Soon, the leaders of the Opposition would visit the Davidsons’ home and impress on the sixteen or twenty people gathered there that they needed to get organized. So a steering committee was formed and Concerned Walkerton Citizens (CWC) was born. Ron Leavoy became chairman, Bruce Davidson was elected vice-chair, and Veronica named secretary. Todd Huntley, who had once wondered why a girl couldn’t buy a slush at the Becker’s, became treasurer. Leavoy printed flyers advertising their first public meeting and other volunteers papered the town with them. About two hundred people showed up at the old Hartley House in mid-June and most signed on as members. Within weeks, the group grew to a signed-up membership of more than five hundred, 10 per cent of the town’s entire population. Still, some people hated what Bruce and his group were doing. “You don’t speak for me,” the father of one of the town’s elected politicians chastised him. “Who the hell does he think he is?” was another comment heard around town.
“There are some people who believe that if we deny, we will go back to being Walkerton,” Davidson told one reporter.
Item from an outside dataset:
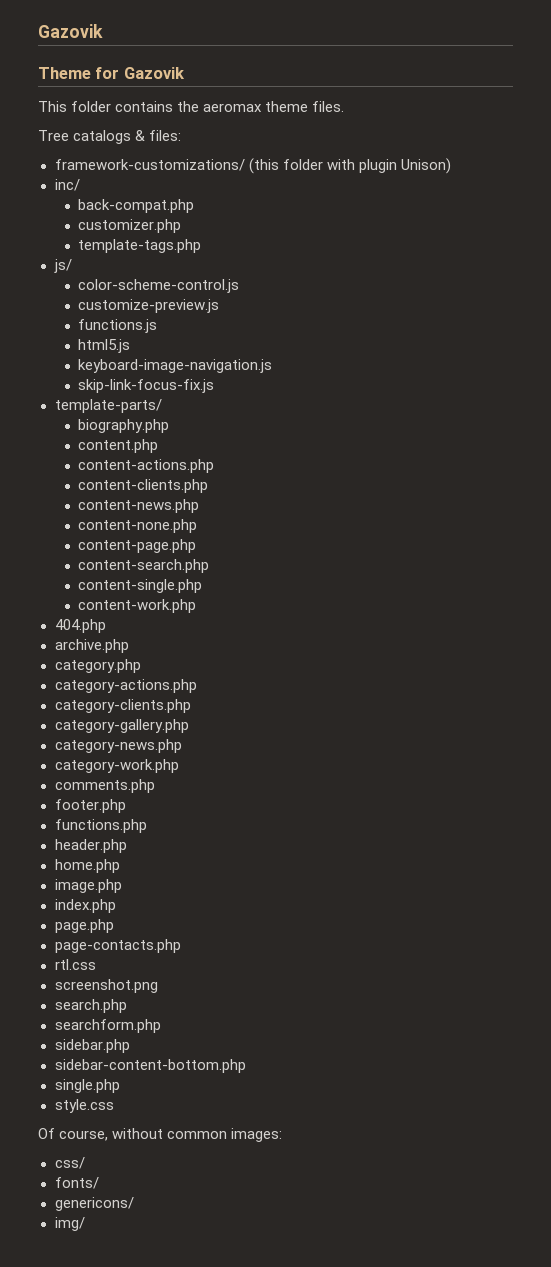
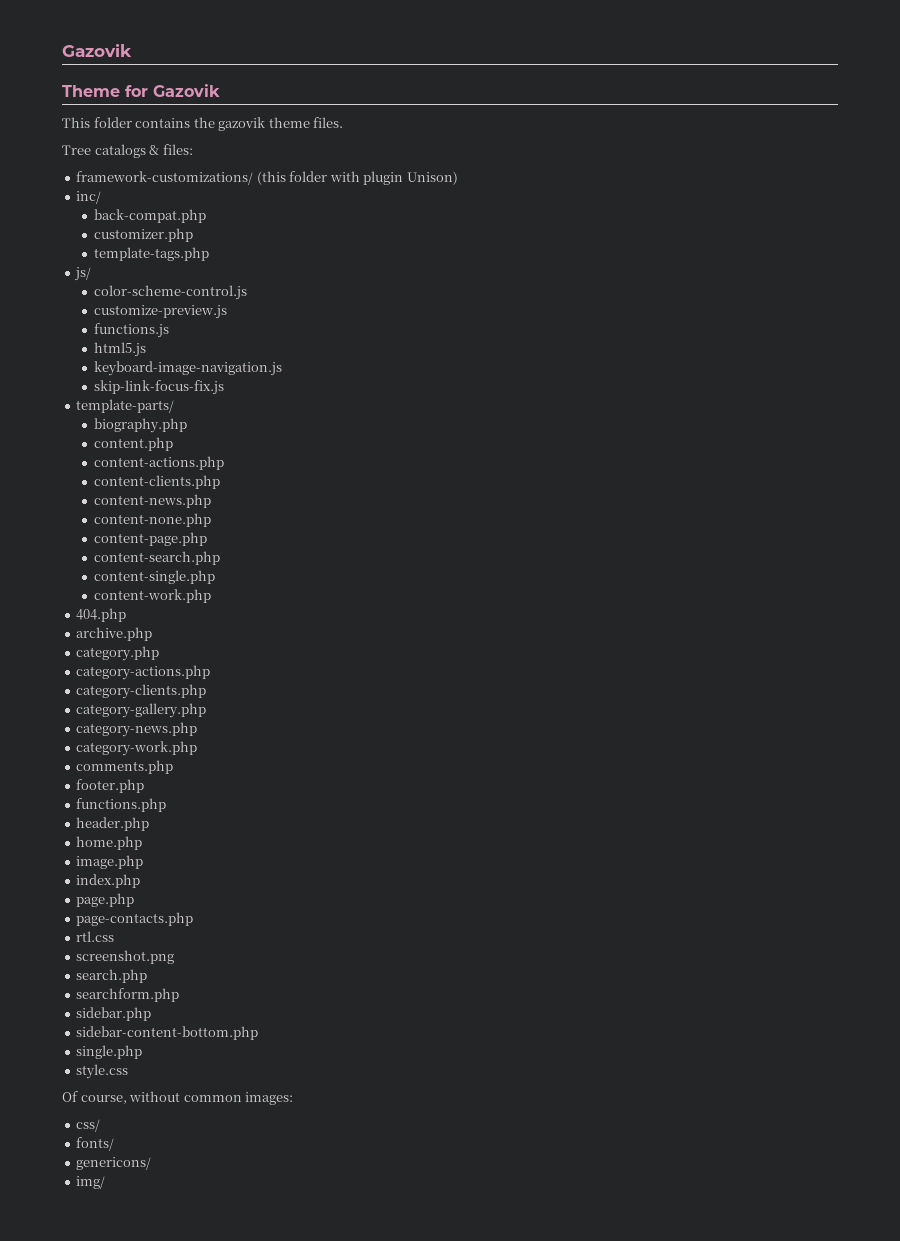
[203,103,263,112] aeromax -> [218,117,266,131] gazovik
The CWC would not be denied. The politicians in Toronto were starting to listen and Bruce Davidson, whose biggest public speaking event had been as valedictorian at massage school graduation, became an articulate, persistent voice of Walkerton’s residents, perhaps the voice. Slightly balding with curly hair, just five-foot-six-feet tall, he possessed the perfect turn of phrase, an intuitive understanding of what reporters needed, and first-hand knowledge of the town. Most importantly, he was willing to share what he knew, ask the questions few others in the community dared ask, and make himself available for a dizzying array of media interviews. Papers ranging from the New York Times and the Manchester Guardian to the weekly Walkerton Herald-Times talked to him. TV crews paraded through his home, sometimes lining up outside as they waited their turn. A CBC national TV crew spent three days doing “a day in the life of,” following the family as they brushed their teeth with bottled water or drove the kids to a nearby town for a bath. Sociology students called asking if they could study the group as an example of an effective grassroots organization. Someone from the British Columbia government asked to use its resources. And through it all, Davidson marvelled at just how much attention he and the group continued to get.